USADATA Inc. is a digital marketing company with a national client base. It retained Ballard Spahr after its clients and several prominent digital marketing companies were threatened with legal action by a patent enforcement entity, DataWidget, for using conventional marketing methods.
Because DataWidget had pursued claims against a number of digital marketers and their clients—and because the threats of legal action potentially were so costly—the case attracted national interest.
Beginning in 2019, DataWidget began issuing threats to three USADATA customers. In a series of aggressive letters, the company claimed that by using USADATA’s services, the customers had infringed on a DataWidget patent covering software methods to compile mailing lists. DataWidget asserted the same patent in suits percolating against other digital direct mail companies in Georgia and Texas.
Brian W. LaCorte, a nationally recognized Intellectual Property litigator in Ballard Spahr’s Phoenix office, argued that the DataWidget patent was invalid as non-patentable subject matter because it did little more than formalize the already common practice of aggregating a mailing list using generic computer components.
U.S. District Judge Douglas L. Rayes agreed.

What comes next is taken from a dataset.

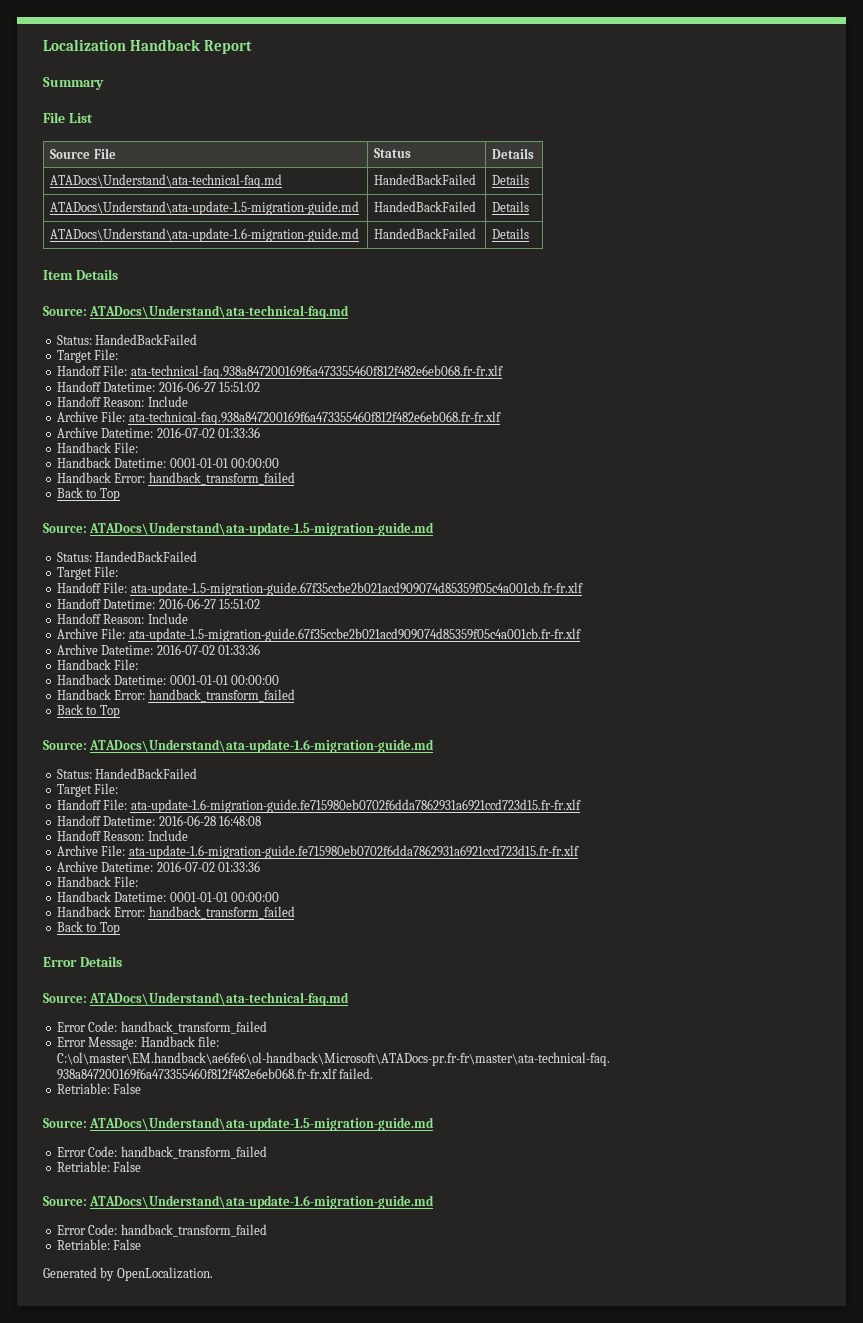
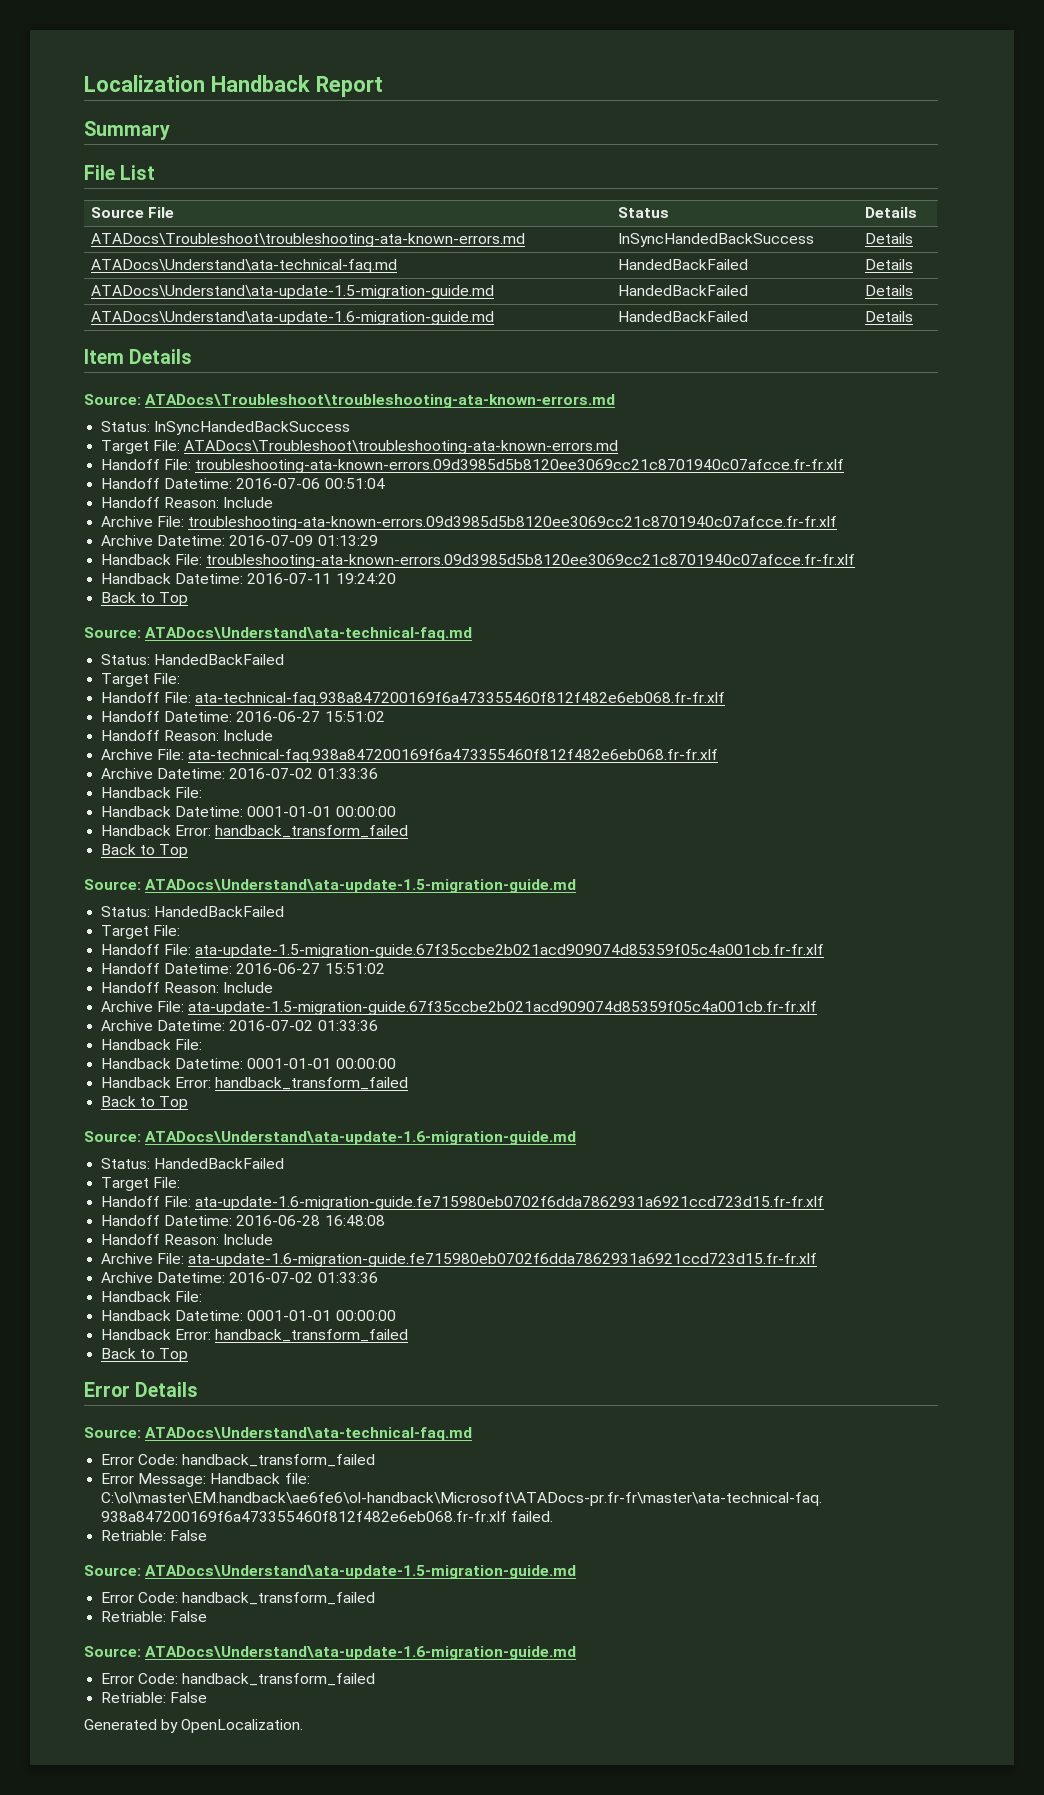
(535, 153) none -> [90,233,525,247] [617,233,814,247] [864,233,913,244] // ATADocs\Troubleshoot\troubleshooting-ata-known-errors.md | InSyncHandedBackSuccess | Details
(118, 274) none -> [84,394,616,408] [101,421,351,435] [101,440,619,454] [101,459,845,473] [101,478,385,489] [101,497,274,508] [101,516,838,530] [101,535,378,546] [101,554,856,568] [101,573,396,584] [101,592,189,606] // Source: ATADocs\Troubleshoot\troubleshooting-ata-known-errors.md // Status: InSyncHandedBackSuccess // Target File: ATADocs\Troubleshoot\troubleshooting-ata-known-errors.md // Handoff File: troubleshooting-ata-known-errors.09d3985d5b8120ee3069cc21c8701940c07afcce.fr-fr.xlf // Handoff Datetime: 2016-07-06 00:51:04 // Handoff Reason: Include // Archive File: troubleshooting-ata-known-errors.09d3985d5b8120ee3069cc21c8701940c07afcce.fr-fr.xlf // Archive Datetime: 2016-07-09 01:13:29 // Handback File: troubleshooting-ata-known-errors.09d3985d5b8120ee3069cc21c8701940c07afcce.fr-fr.xlf // Handback Datetime: 2016-07-11 19:24:20 // Back to Top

In a seven-page opinion issued in October 2021, Judge Rayes granted USADATA’s motion to invalidate DataWidget’s patent under Section 101 of the Patent Act, writing that “the patent’s claim constitutes an unpatentable idea.”
“As far back as the pre-Civil War era, humans have acquired geographic and demographic data and used a printing service to reach a targeted audience,” Judge Rayes wrote. “The patent essentially computerizes a long-standing economic practice.”
Fending off patent infringement claims can be extraordinarily expensive for small businesses. Defending a patent case through discovery and a trial can cost millions of dollars. With this win, Mr. LaCorte’s team invalidated a dubious patent being enforced around the country, freeing digital marketing firms to engage in ubiquitous direct mail services that have been practiced for over a century, without risk of liability.
Ballard Spahr’s client is not finished yet. Mr. LaCorte’s team is pursuing USADATA’s attorneys’ fees in securing the invalidation of the DataWidget patent, with a ruling expected in early 2022.